§ **Exercise inputs**
═══
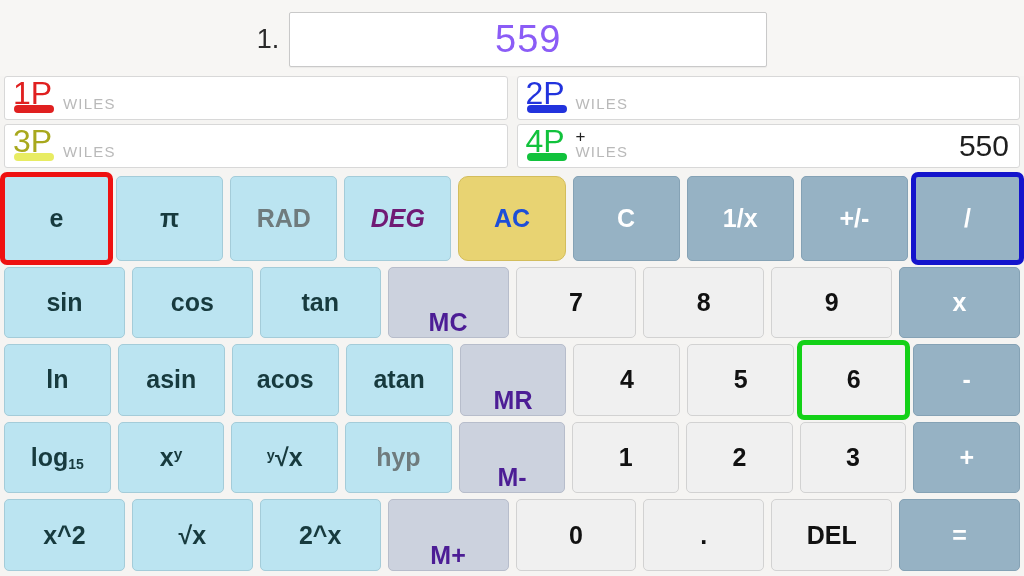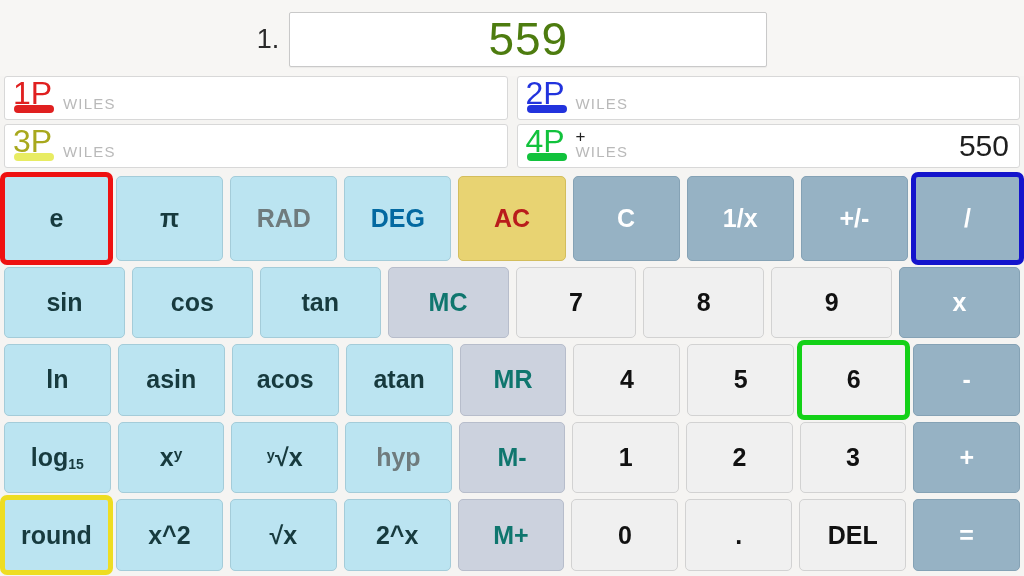"559" .display-value { color: #4d7c0f -> #8b5cf6; font-size: 46px -> 38px }
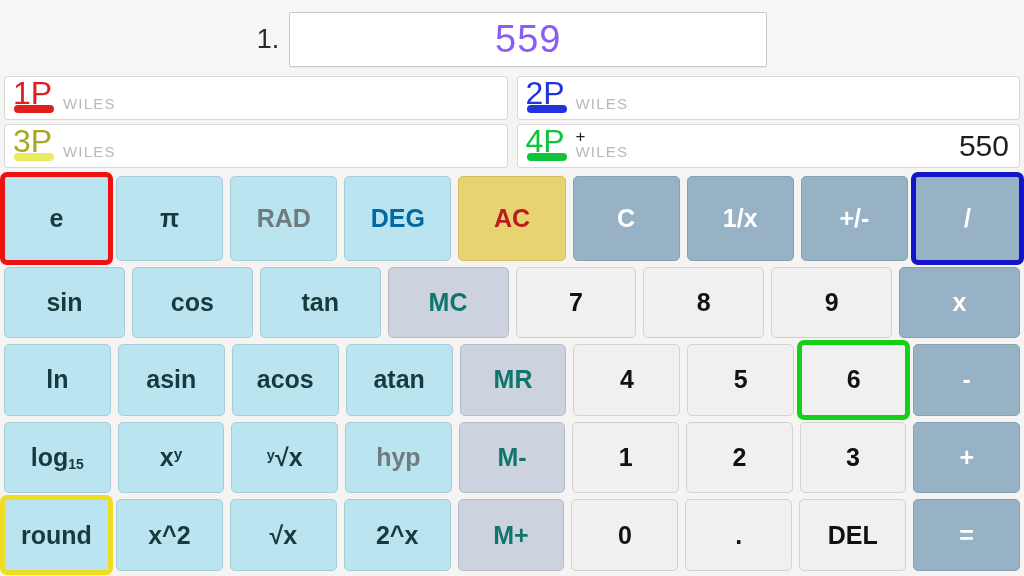"DEG" .key.fn-deg { color: #0369a1 -> #701a75; font-style: none -> italic }
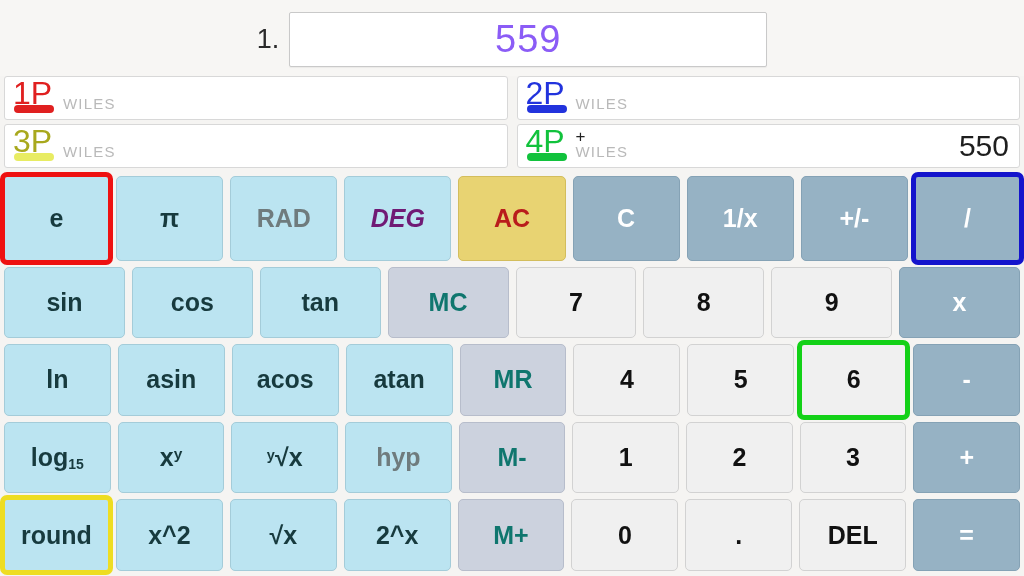"AC" .key.ac { border-radius: none -> 10px; color: #b91c1c -> #1d4ed8 }
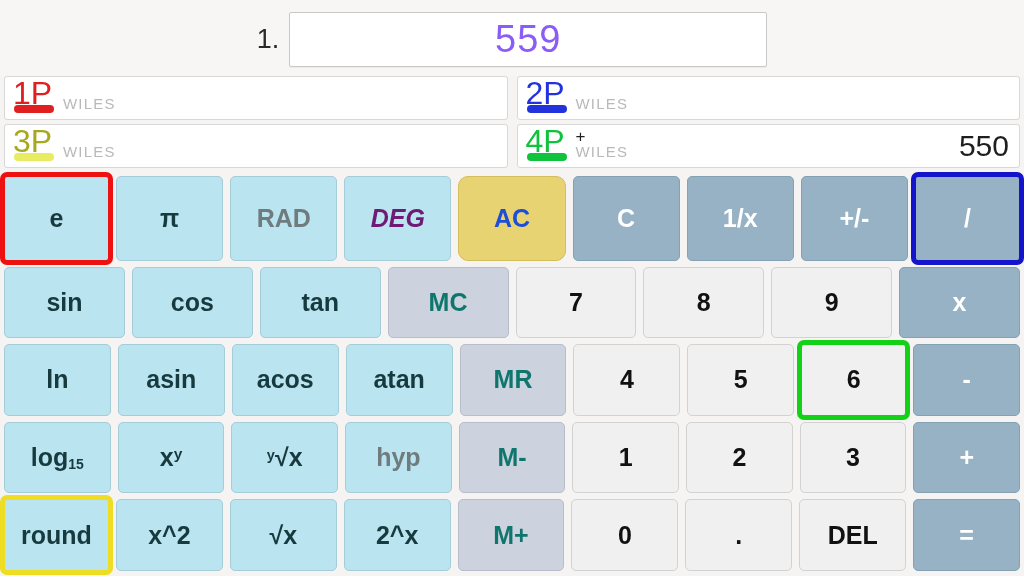"MC" .key.mem { align-items: none -> flex-end; color: #0f766e -> #4c1d95 }
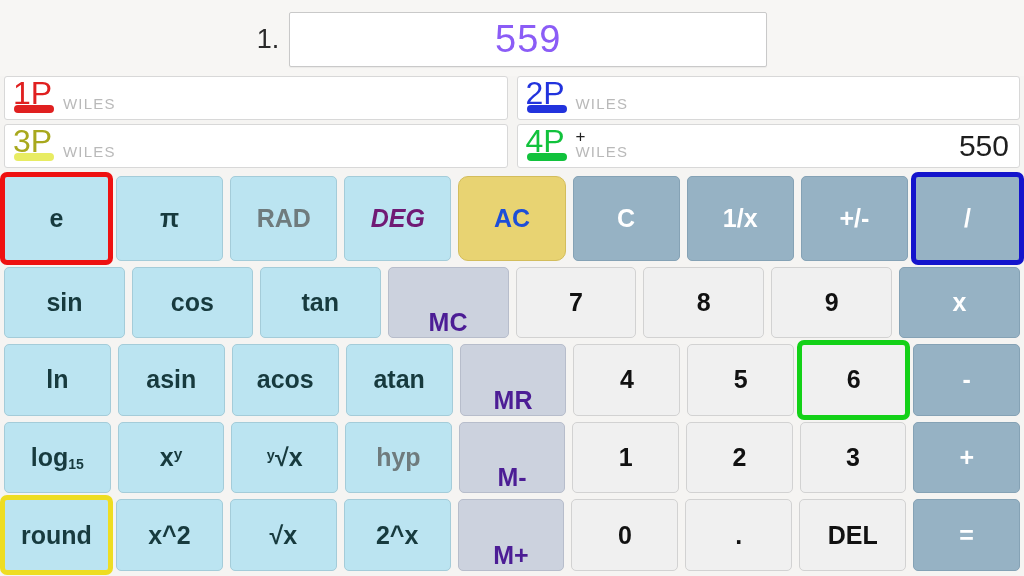"round" div.key { html: <div> <span>round</span> </div> -> none }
═══
§ **Directions for this task**
Retype the data above in full, exactly as it stands, and skip any image.

§ **Task output**
"559" .display-value { color: #4d7c0f -> #8b5cf6; font-size: 46px -> 38px }
"DEG" .key.fn-deg { color: #0369a1 -> #701a75; font-style: none -> italic }
"AC" .key.ac { border-radius: none -> 10px; color: #b91c1c -> #1d4ed8 }
"MC" .key.mem { align-items: none -> flex-end; color: #0f766e -> #4c1d95 }
"round" div.key { html: <div> <span>round</span> </div> -> none }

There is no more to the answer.